Judeus pedem reabilitação de militar "imoral"

JN 2011-09-20: A polémica tem, pelo menos, a idade da democracia e foi, esta terça-feira, discutida: um dos mais importantes membros da comunidade judaica em Portugal foi expulso do Exército por actos relacionados com a sua religião e, mesmo 50 anos após a morte, nunca foi reintegrado.



Em Trancoso, no Festival da Memória Sefardita, o dia foi dedicado a Artur Carlos Barros Basto, oficial das Forças Armadas e, nos anos 30, director do Instituto Teológico Israelita do Porto. E também o dinamizador da construção da Sinagoga do Porto, na Rua de Guerra Junqueiro.

A história do processo que levou à retirada das suas insígnias, em 1937, nasce com denúncias anónimas contendo acusações de homossexualidade que, em julgamento, não ficaram provadas.

Mas, no mesmo caso, foi dado como assente que Barros Basto "afectou a respeitabilidade" e o "decoro militar" ao fazer circuncisão a vários alunos do Instituto Teológico Israelita, segundo um dos preceitos da religião judaica. Foi, por isso, oficialmente "separado do Exército". O que significa que, aos 50 anos, perdeu o emprego e o direito à reforma.

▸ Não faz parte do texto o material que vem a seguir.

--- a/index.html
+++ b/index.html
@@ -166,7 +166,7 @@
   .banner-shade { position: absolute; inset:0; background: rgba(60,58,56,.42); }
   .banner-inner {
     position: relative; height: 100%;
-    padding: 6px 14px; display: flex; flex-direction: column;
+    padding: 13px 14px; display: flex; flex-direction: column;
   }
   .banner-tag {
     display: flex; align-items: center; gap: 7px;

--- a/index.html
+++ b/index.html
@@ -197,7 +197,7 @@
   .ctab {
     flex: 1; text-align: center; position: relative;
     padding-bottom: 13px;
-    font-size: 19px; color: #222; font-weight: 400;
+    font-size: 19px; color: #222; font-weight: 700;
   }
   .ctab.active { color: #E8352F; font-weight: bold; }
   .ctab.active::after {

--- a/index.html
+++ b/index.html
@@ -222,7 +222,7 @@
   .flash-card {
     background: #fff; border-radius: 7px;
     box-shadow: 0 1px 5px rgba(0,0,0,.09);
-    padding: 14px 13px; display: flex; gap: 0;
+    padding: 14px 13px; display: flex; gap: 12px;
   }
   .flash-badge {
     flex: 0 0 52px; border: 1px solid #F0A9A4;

Este desfecho foi agravado em 1978, depois do 25 de Abril. O capitão já tinha falecido, na miséria, há 17 anos (1961, com 74 anos). Instaurada a democracia, a viúva Lea Barros Basto, aos 82 anos, escreveu ao então presidente da República, Costa Gomes, a pedir para ser feita "justiça à memória", com a "reabilitação moral e reintegração", argumentando que o marido foi "vítima de perseguição política, com a finalidade de o separarem do serviço militar, por ser praticante da religião judaica".

Eis então que um parecer do Estado-Maior-General das Forças Armadas pôs um ponto final na pretensão, dizendo que não goza da "mínima pretensão legal".

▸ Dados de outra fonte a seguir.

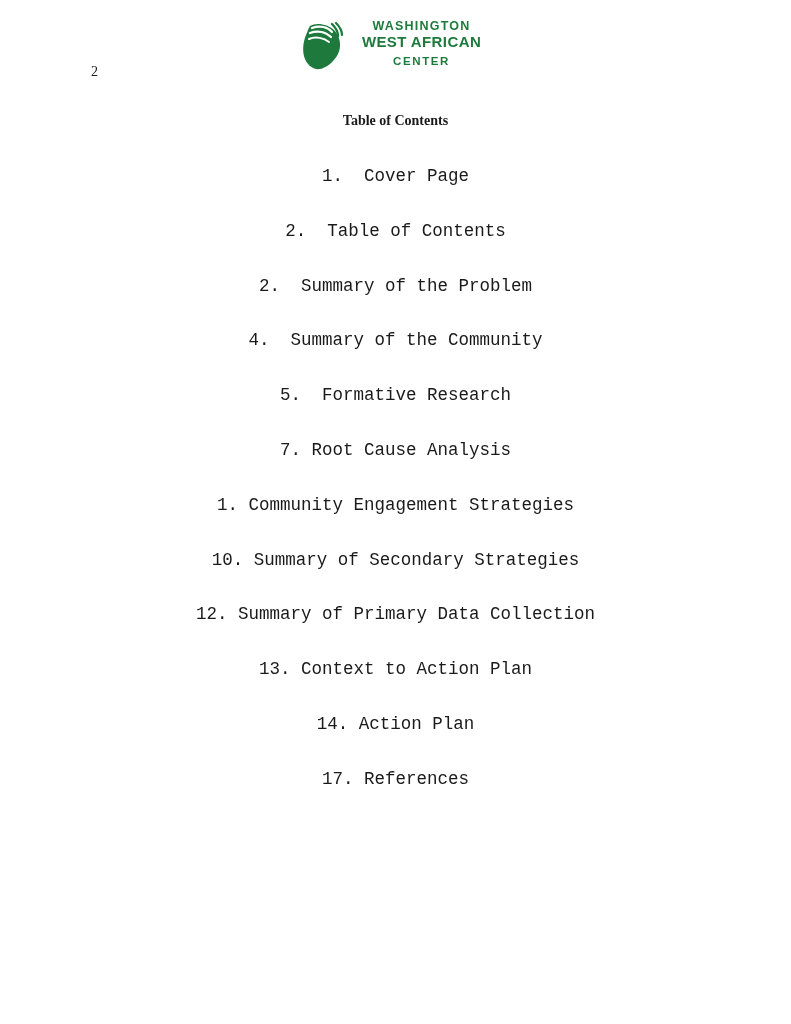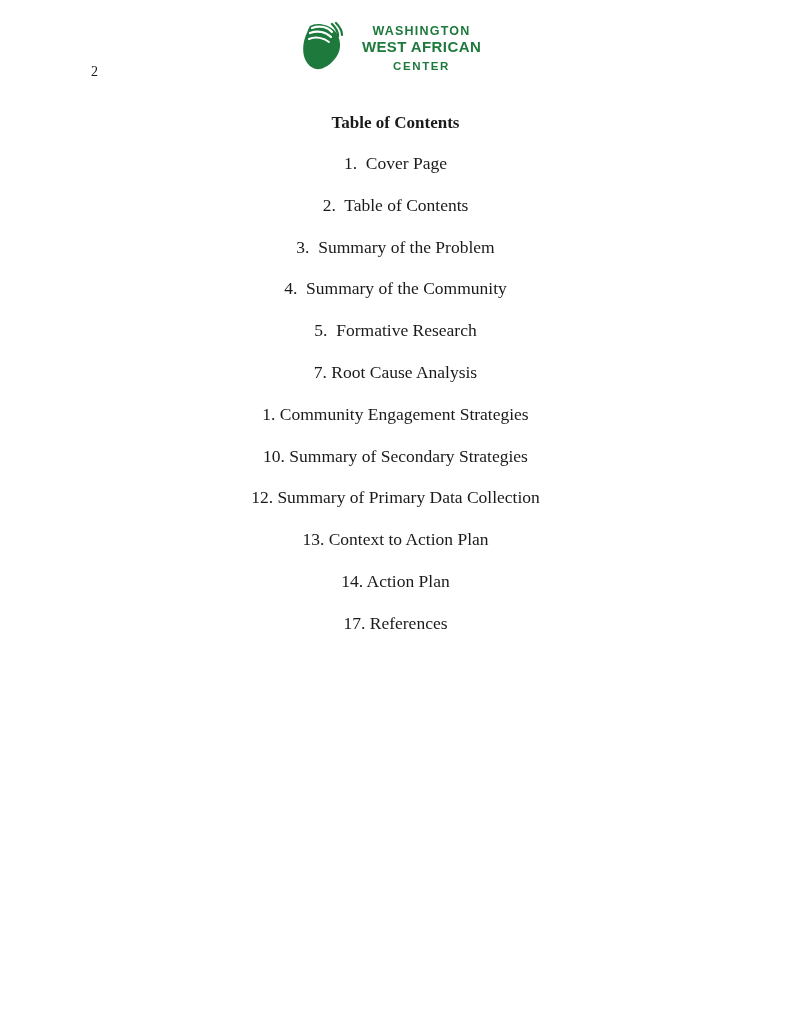--- a/index.html
+++ b/index.html
@@ -35,7 +35,7 @@
   }
   .logo-inner {
     display: flex;
-    align-items: flex-end;
+    align-items: flex-start;
     gap: 16px;
     transform: translateX(-6px);
   }

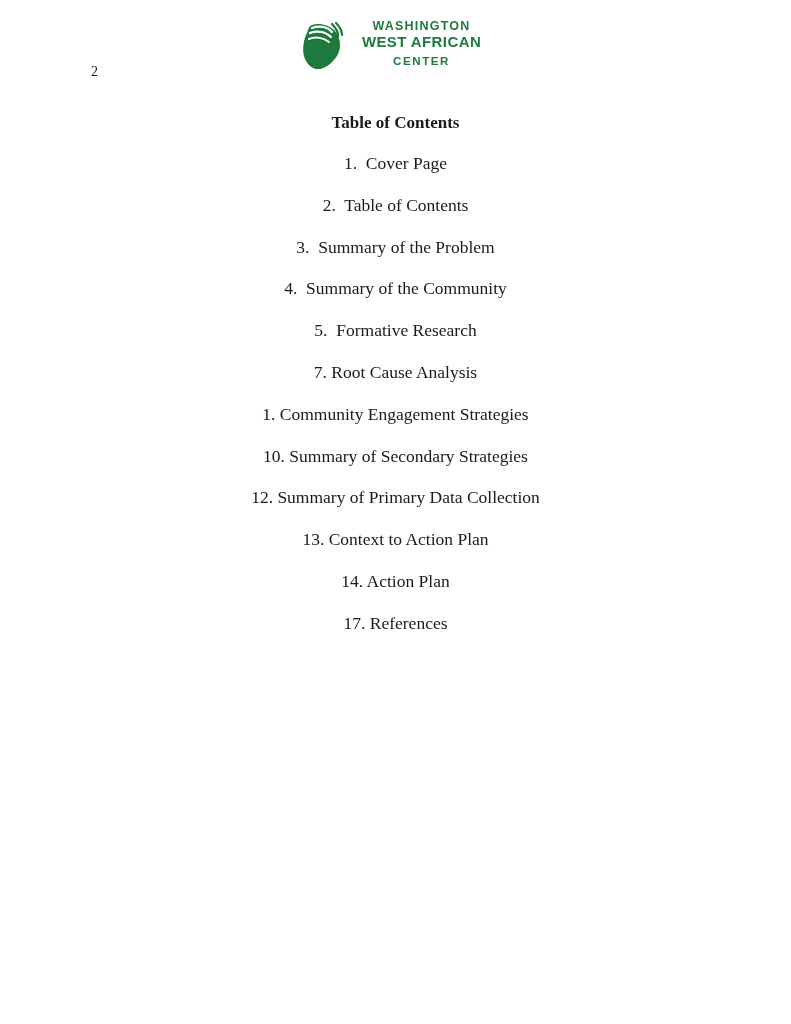--- a/index.html
+++ b/index.html
@@ -73,7 +73,7 @@
     right: 0;
     top: 113px;
     text-align: center;
-    font-size: 17px;
+    font-size: 14px;
     font-weight: bold;
     font-family: "Liberation Serif", serif;
   }

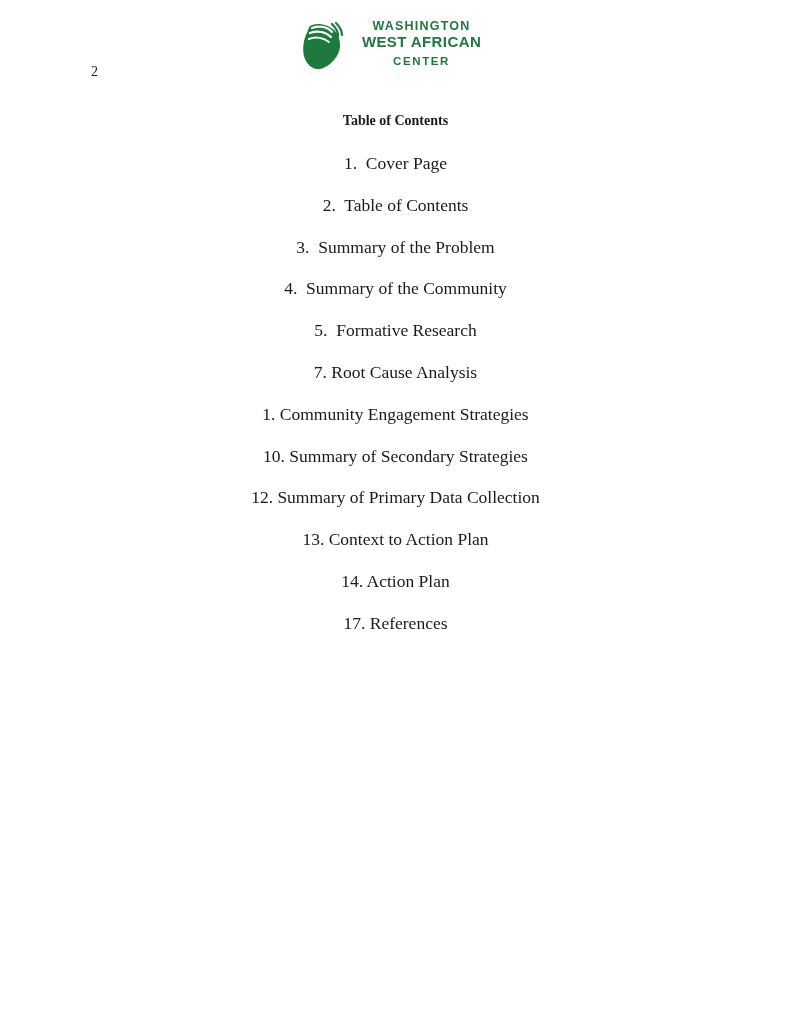--- a/index.html
+++ b/index.html
@@ -87,10 +87,10 @@
     text-align: center;
     font-size: 17.5px;
     line-height: 1;
-    margin: 0;
+    margin: 13px;
     padding: 0;
     height: 41.8px;
-    font-family: Liberation Serif, serif;
+    font-family: Liberation Mono, monospace;
     white-space: pre;
   }
 </style>

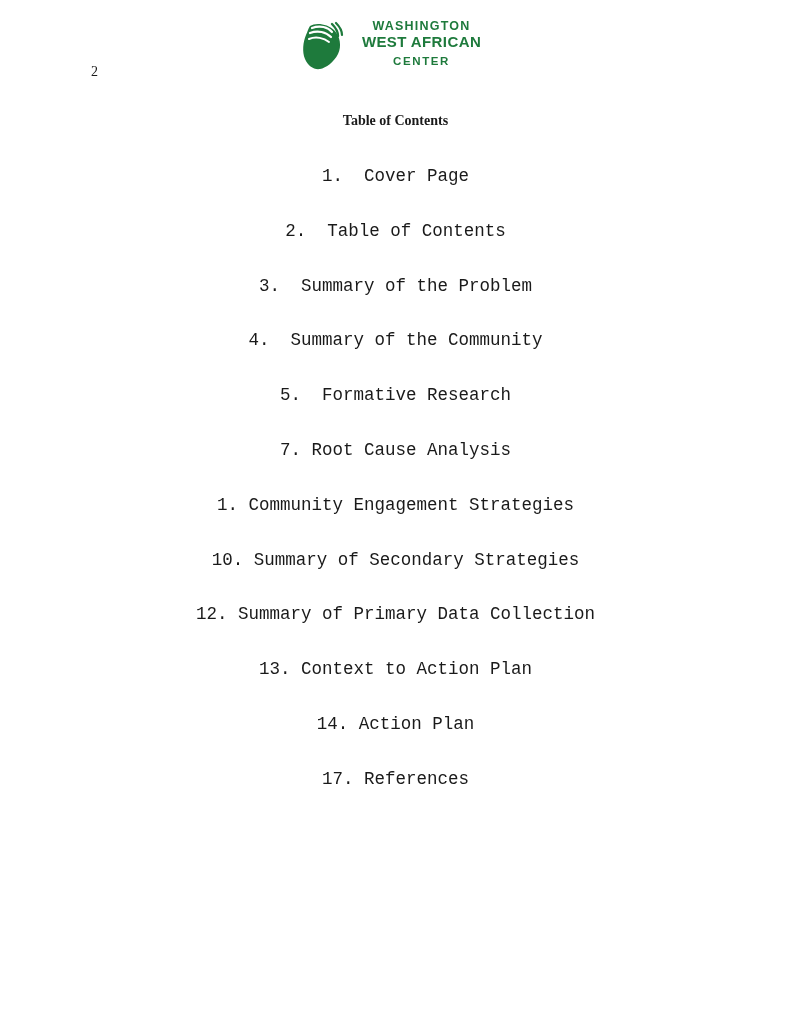--- a/index.html
+++ b/index.html
@@ -126,7 +126,7 @@
   <div class="toc">
     <div class="toc-item">1.  Cover Page</div>
     <div class="toc-item">2.  Table of Contents</div>
-    <div class="toc-item">3.  Summary of the Problem</div>
+    <div class="toc-item">2.  Summary of the Problem</div>
     <div class="toc-item">4.  Summary of the Community</div>
     <div class="toc-item">5.  Formative Research</div>
     <div class="toc-item">7. Root Cause Analysis</div>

Só que fê-lo com o falso pressuposto de que Barros Basto fora condenado por actos de homossexualidade com alunos. O instrutor do caso leu a primeira questão colocada pela acusação, mas ignorou a resposta final, após julgamento: "Não, por unanimidade".

Com este argumento, o Exército afastou a hipótese de reintegração póstuma e reabilitação moral do capitão Barros Basto, porque actos homossexuais (que não foram provados) "nada têm a ver com as cerimónias prescritas pela religião semita", lê-se em documentos a que o JN teve acesso. O erro nunca foi corrigido e, para o Estado português, Artur Barros Basto continuou a ser considerado "imoral", mesmo por actos considerados inseridos no exercício da liberdade religiosa.

Volvidas décadas, as iniciativas dos sucessores passaram para o plano político, uma vez que a reintegração do militar já falecido só pode concretizar-se mediante intervenção da Assembleia da República.

Organizações judaicas diversas já classificaram Barros Basto como o caso "Dreyfus" português" - um militar do Exército francês expulso por ser judeu, mas mais tarde reabilitado.